If you are getting this error then you are basically trying to run a large blast search remotely or are trying to run too many blast searches in parallel.
I am sending 200 seqs of max. 700 aa length each in separate files one by one with a break of 5 sec, no parallel run.
For some of them work fine, for others I receive that message.. I am starting to think that It might be for the characteristic of the sequence/blastp. I am defining my blastp only for "not Firmicutes" (it is not the phyllum of my sequence), and maybe for that I should indicate other parameters...maybe change the blosum parameter. I will think about that.
That is a lot of sequences and 5 sec between the run is not much time at all. You need to consider running this locally/in cloud. Usage is cumulative and added for your institutional IP (if you are behind a proxy).
Thank you! Maybe I need to run it locally, I wanted to avoid it because of the space of the nr db. I was also thinking about the IP issue, I will talk to my IT service. Thanks!
Just for who need it in the future, I solved my problem. In my case it was related with the database size. I was using -db nr excluding a bacteria phylum, and that seemed to be too big, so I needed to exclude a bigger box, in my case all eukaryotes too. It worked for most of the sequences.
Hello! Am I correct you excluded sequences from a local copy of the NR database (as you can't limit by taxid with a remote blast)? I'm trying to find a way to shorten my NR database search without having to download it locally, so if you managed to exclude a bigger box remotely can you tell me how?
I think that using the
-entrez_queryflag may help, but I dont actually know what this is - do you know what to put for this flag? Could it be used to only consider Micromonospora NR sequences, for example?
Lots of questions, thanks for reading!
-entrez_query "Micromonospora [ORGN]". I just tested it with remote
nrand worked fine. Got only Micromonospora results.
Perfect, it's still running for me but hasn't errored yet so looks good! I've never used that flag before, seems like a useful one.
Do you know if it limits the database search phase of blast to only Micromonospora DB sequences (which would presumably speed it up)? Or does it use the entrez query to filter the XML to include only Micromonospra hits (making it more of a results filtering thing with negligible speed impacts)?
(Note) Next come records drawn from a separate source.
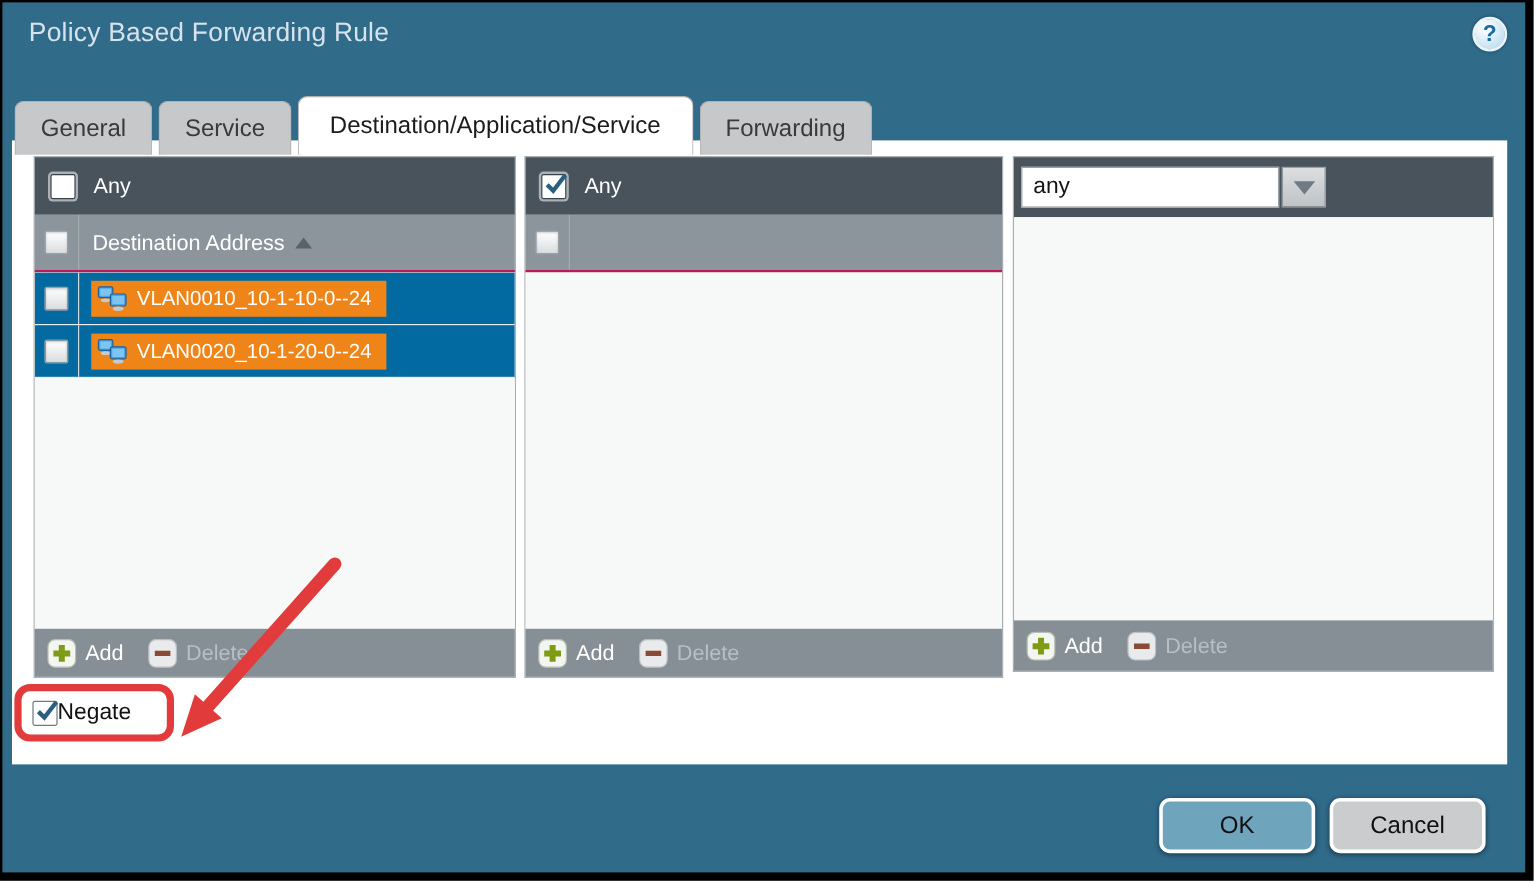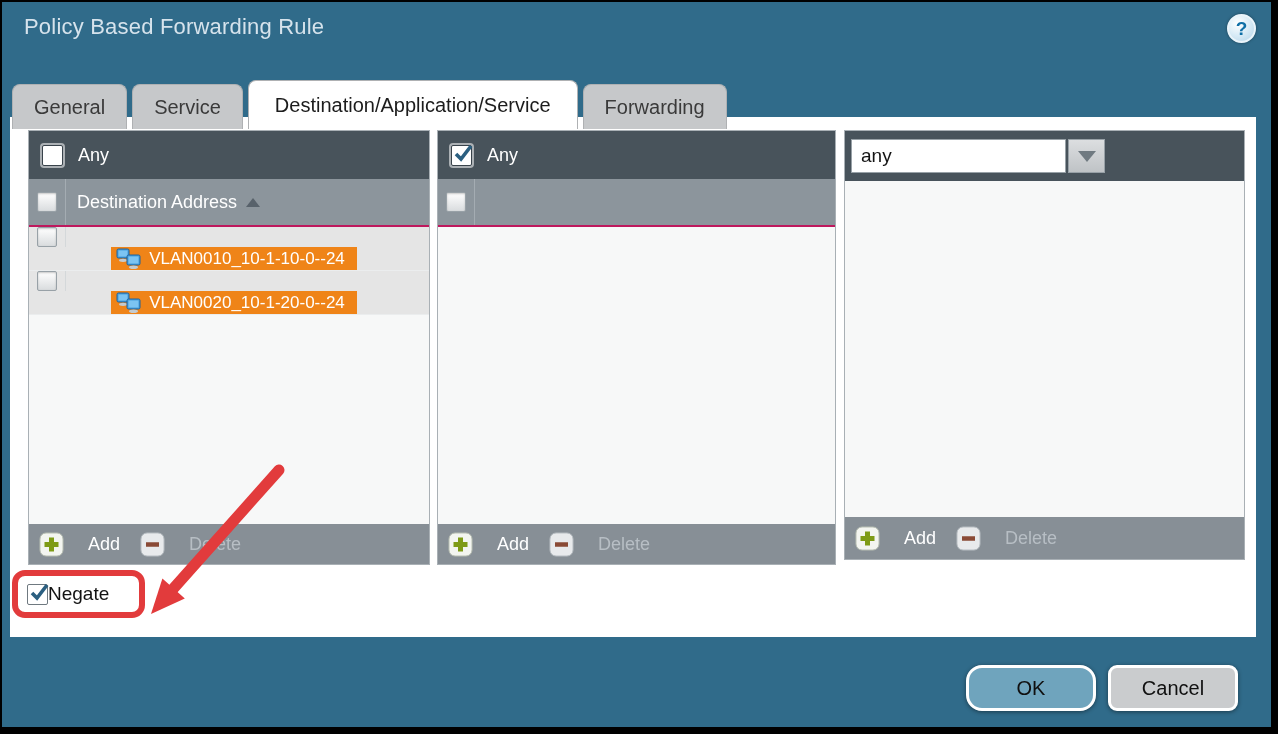--- a/index.html
+++ b/index.html
@@ -54,7 +54,7 @@
   .footbtn { display: flex; align-items: center; gap: 24px; font-size: 18px; color: #FFFFFF; cursor: pointer; }
   .footbtn.disabled { color: #B7BEC4; }
 
-  .row { height: 44px; display: flex; align-items: center; border-bottom: 1px solid #EBEDEE; background: #e5e5e5; flex-direction: column; }
+  .row { height: 44px; display: flex; align-items: center; border-bottom: 1px solid #EBEDEE; background: #0369a1; }
   .row-cbcell { width: 37px; align-self: stretch; display: flex; align-items: center; justify-content: center; border-right: 1px solid #D4D8DA; flex: none; }
   .chip {
     margin-left: 10px; height: 30px; background: #EF8418; display: inline-flex; align-items: center;

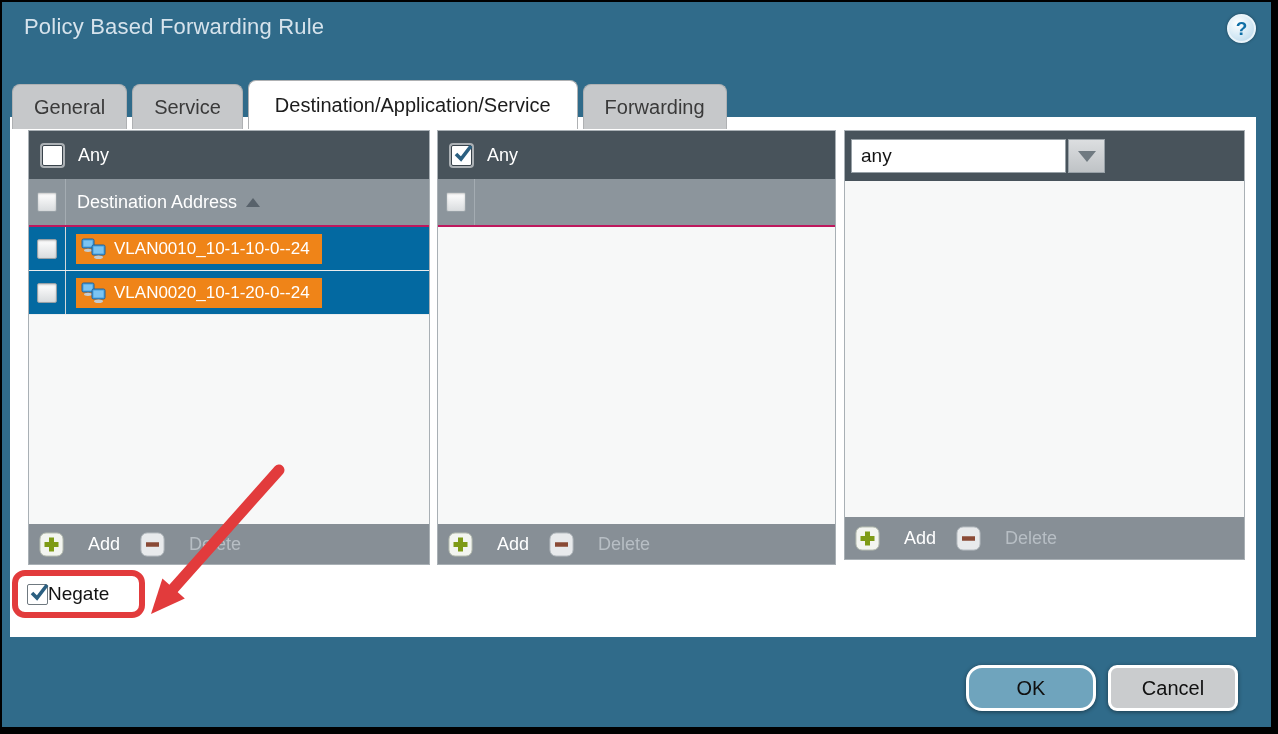--- a/index.html
+++ b/index.html
@@ -51,7 +51,7 @@
 
   .panel-foot { height: 40px; background: #878F96; display: flex; align-items: center; padding: 0 10px; gap: 20px; flex: none; }
   #panel-svc .panel-foot { height: 42px; }
-  .footbtn { display: flex; align-items: center; gap: 24px; font-size: 18px; color: #FFFFFF; cursor: pointer; }
+  .footbtn { display: flex; align-items: center; gap: 7px; font-size: 18px; color: #FFFFFF; cursor: pointer; }
   .footbtn.disabled { color: #B7BEC4; }
 
   .row { height: 44px; display: flex; align-items: center; border-bottom: 1px solid #EBEDEE; background: #0369a1; }

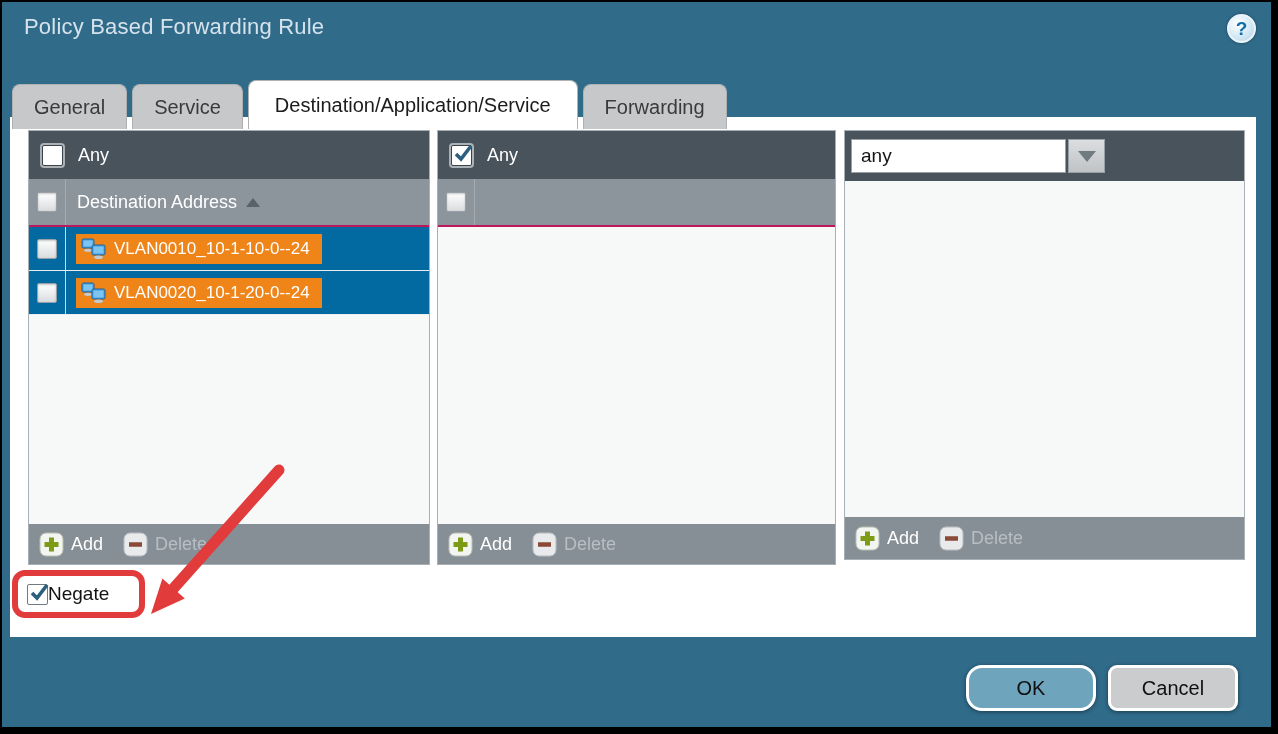--- a/index.html
+++ b/index.html
@@ -91,7 +91,7 @@
     font-size: 20px; color: #101010; display: flex; align-items: center; justify-content: center;
     box-shadow: 0 1px 4px rgba(0,0,0,.45); z-index: 4; cursor: pointer;
   }
-  #btn-ok { left: 966px; background: #6FA4BD; border-radius: 16px; }
+  #btn-ok { left: 966px; background: #6FA4BD; }
   #btn-cancel { left: 1108px; background: #CACCCE; }
 </style>
 </head>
Because, whilst I haven't had time to test it properly yet, it's still quite slow for me.
I don't know the internals of how NCBI does this via their blast site. They use some non-standard things that we don't have access to with local blast. Plus they have large compute infrastructure. Depending on number of input sequences it will still take time so you will have to be patient.
My worst skill, OK thanks very much!